## INSTRUCTIONS TO FOLLOW
In the records that follow, the lines from the one containing "subtotal: 25259.78 -> 28719.76" to the one containing "shipping method: express -> standard", inclusive, are to be given again exactly.

(Data items)
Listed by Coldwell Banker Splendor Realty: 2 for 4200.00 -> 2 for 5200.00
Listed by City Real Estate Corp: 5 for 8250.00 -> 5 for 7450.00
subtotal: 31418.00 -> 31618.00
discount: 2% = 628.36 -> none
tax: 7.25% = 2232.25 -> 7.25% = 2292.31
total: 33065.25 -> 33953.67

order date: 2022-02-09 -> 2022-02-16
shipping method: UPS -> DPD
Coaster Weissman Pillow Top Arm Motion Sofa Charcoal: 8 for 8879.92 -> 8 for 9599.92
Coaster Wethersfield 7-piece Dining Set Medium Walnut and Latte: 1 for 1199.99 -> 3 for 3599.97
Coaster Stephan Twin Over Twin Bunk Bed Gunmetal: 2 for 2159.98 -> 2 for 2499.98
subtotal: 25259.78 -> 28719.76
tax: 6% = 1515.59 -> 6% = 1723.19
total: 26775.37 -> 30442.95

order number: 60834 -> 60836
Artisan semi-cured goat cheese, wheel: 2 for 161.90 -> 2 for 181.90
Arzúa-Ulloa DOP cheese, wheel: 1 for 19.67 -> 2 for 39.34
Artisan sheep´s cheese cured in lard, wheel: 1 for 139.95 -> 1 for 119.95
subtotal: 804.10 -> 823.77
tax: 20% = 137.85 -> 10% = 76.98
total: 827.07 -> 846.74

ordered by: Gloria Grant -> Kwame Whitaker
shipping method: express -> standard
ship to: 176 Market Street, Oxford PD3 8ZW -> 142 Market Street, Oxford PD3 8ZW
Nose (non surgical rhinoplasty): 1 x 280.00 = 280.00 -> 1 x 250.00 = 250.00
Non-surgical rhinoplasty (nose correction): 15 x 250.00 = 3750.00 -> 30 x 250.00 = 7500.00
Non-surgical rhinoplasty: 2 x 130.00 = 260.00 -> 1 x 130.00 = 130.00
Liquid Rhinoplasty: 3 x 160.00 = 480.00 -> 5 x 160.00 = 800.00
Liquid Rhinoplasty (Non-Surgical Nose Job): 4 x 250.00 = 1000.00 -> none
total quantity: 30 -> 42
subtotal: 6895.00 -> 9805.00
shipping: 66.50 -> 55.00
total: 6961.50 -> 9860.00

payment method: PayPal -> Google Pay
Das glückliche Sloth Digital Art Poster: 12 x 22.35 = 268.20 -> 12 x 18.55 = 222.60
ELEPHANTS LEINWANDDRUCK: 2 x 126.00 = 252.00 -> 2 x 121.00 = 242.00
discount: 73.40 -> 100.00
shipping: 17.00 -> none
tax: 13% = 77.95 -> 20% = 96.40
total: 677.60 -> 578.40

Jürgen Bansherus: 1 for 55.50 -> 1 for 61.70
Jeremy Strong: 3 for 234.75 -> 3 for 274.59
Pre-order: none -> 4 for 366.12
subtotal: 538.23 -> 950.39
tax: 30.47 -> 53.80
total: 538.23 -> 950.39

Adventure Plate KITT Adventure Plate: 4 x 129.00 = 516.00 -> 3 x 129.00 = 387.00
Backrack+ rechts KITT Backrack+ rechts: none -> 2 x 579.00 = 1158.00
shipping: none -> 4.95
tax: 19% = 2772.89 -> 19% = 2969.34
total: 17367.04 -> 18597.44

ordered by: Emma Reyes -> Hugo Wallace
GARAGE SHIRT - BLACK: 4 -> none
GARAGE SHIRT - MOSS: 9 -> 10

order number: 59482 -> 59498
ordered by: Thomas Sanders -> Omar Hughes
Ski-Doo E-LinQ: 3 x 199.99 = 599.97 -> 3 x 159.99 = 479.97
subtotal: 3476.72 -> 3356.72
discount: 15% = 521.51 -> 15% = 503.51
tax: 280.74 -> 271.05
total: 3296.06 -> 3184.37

## RESULT OF THIS EXERCISE
subtotal: 25259.78 -> 28719.76
tax: 6% = 1515.59 -> 6% = 1723.19
total: 26775.37 -> 30442.95

order number: 60834 -> 60836
Artisan semi-cured goat cheese, wheel: 2 for 161.90 -> 2 for 181.90
Arzúa-Ulloa DOP cheese, wheel: 1 for 19.67 -> 2 for 39.34
Artisan sheep´s cheese cured in lard, wheel: 1 for 139.95 -> 1 for 119.95
subtotal: 804.10 -> 823.77
tax: 20% = 137.85 -> 10% = 76.98
total: 827.07 -> 846.74

ordered by: Gloria Grant -> Kwame Whitaker
shipping method: express -> standard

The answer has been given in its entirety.